The present invention further relates to a method of making elastic structures and of elasticizing absorbent articles using the elastomeric adhesive foam. Relative to non-foamed elastomers, the foams of the present invention tend to provide improved structural rigidity, thereby decreasing the tendency of an absorbent article incorporating the foam to fold and/or crease. In addition, the foams tend to provide increased resiliency and compressibility so as to provide an improved fit of an absorbent garment incorporating the adhesive foam. In addition, the adhesive foams tend to distribute forces over a greater area (i.e., lower modulus), thereby reducing the tendency for red marking and increasing the comfort of the wearer of such absorbent articles. In a preferred embodiment, the foams of the present invention are made on-line and integral with an absorbent article to elasticize entire panels, or alternatively, discrete areas (e.g., side panels) of the article.

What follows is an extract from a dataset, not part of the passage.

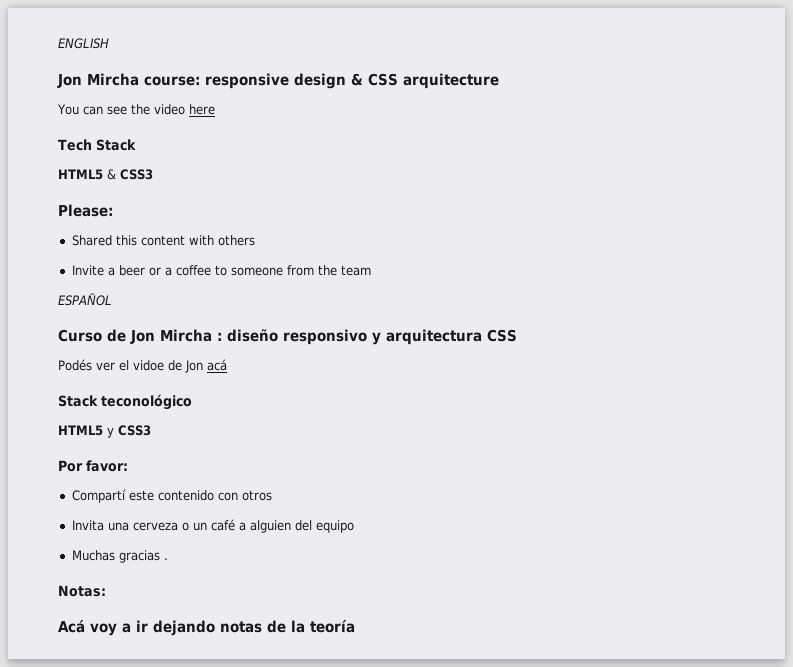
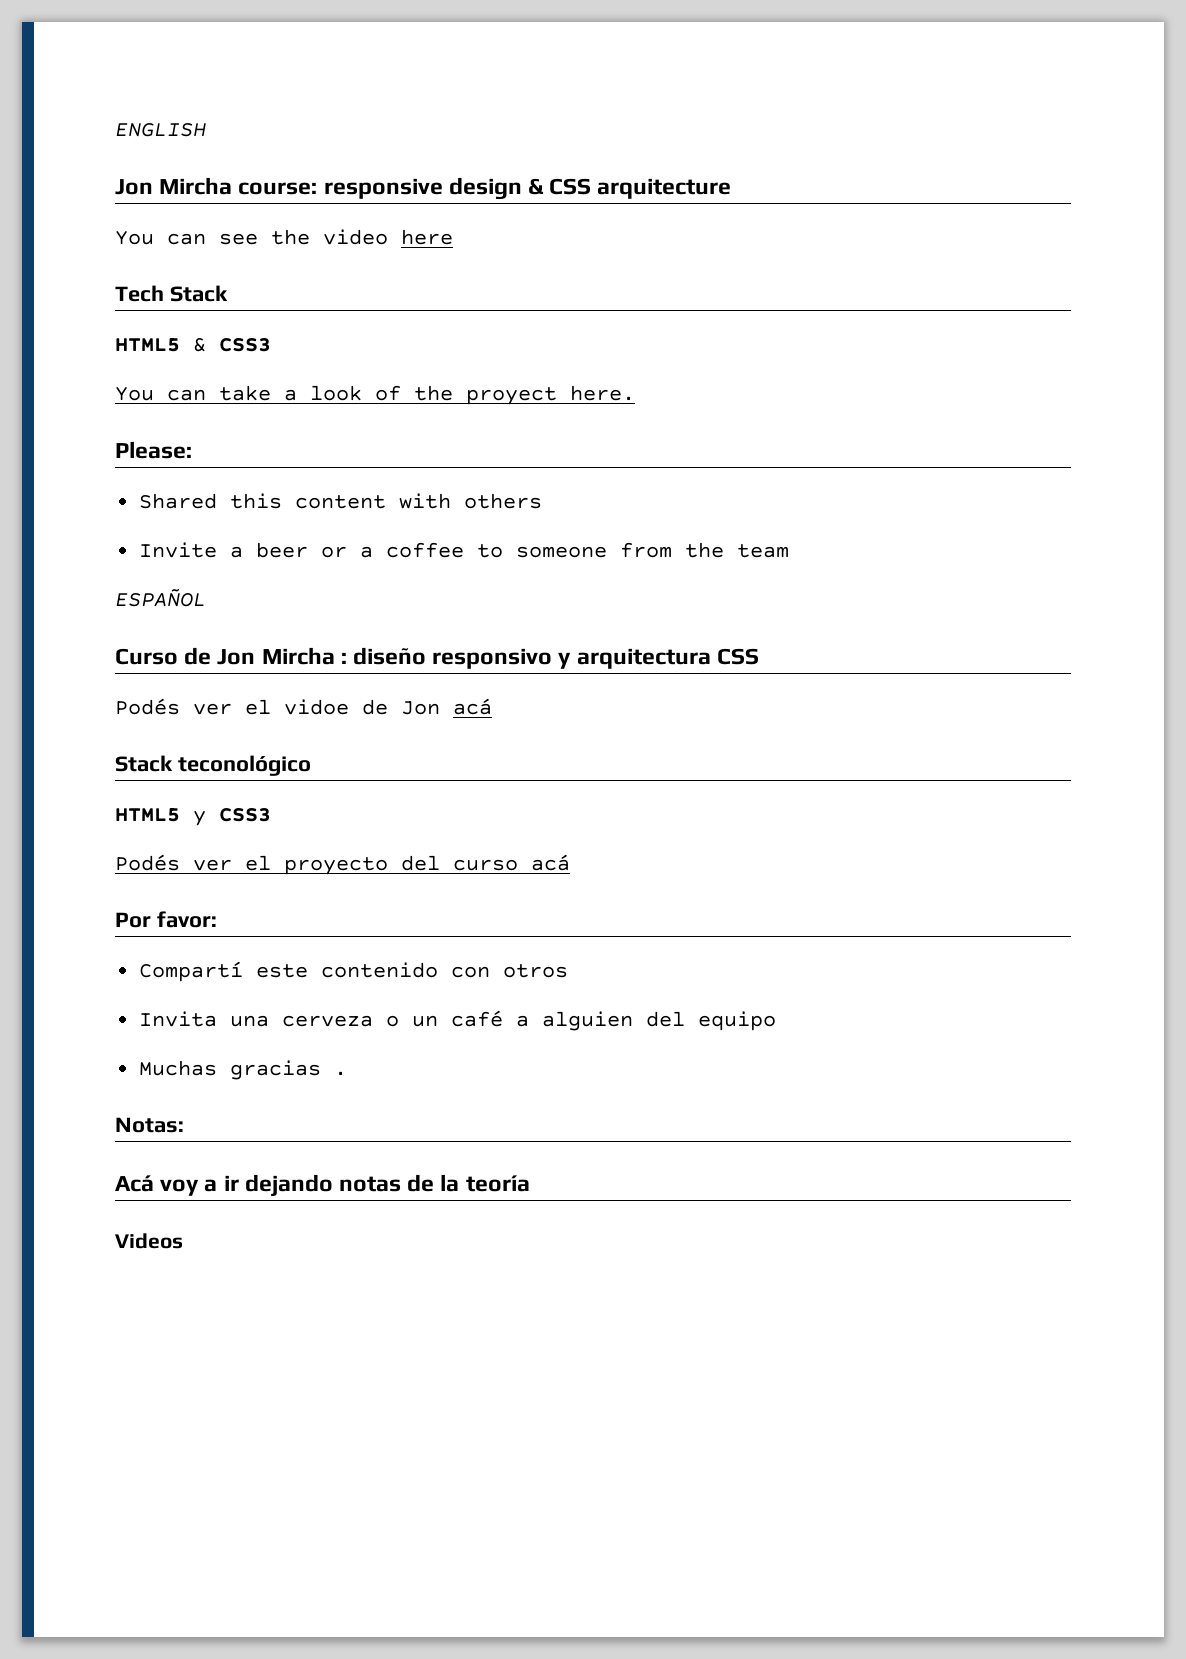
+ You can take a look of the proyect here.
+ Podés ver el proyecto del curso acá
+ Videos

BRIEF DESCRIPTION OF THE DRAWINGS
While the specification concludes with claims particularly pointing out and distinctly claiming the invention, it is believed that the invention will be better understood from the following drawings taken in conjunction with the specification.
FIG. 1 is a fragmentary vertical sectional view of a laminate comprising the elastomeric adhesive foam of the present invention;
FIG. 2 is a side elevational schematic view of one apparatus which may be used to manufacture the laminate shown in FIG. 1;
FIG. 3 is a plan view of a disposable diaper embodiment of the present invention having portions cut away to reveal underlying structure, the outer surface of the diaper facing the viewer;
FIG. 4 is a fragmentary sectional view of the disposable diaper shown in FIG. 3 taken along section line 4--4 of FIG. 3;
FIG. 5 is a fragmentary sectional view of the disposable diaper shown in FIG. 3 taken along section line 5--5 of FIG. 3.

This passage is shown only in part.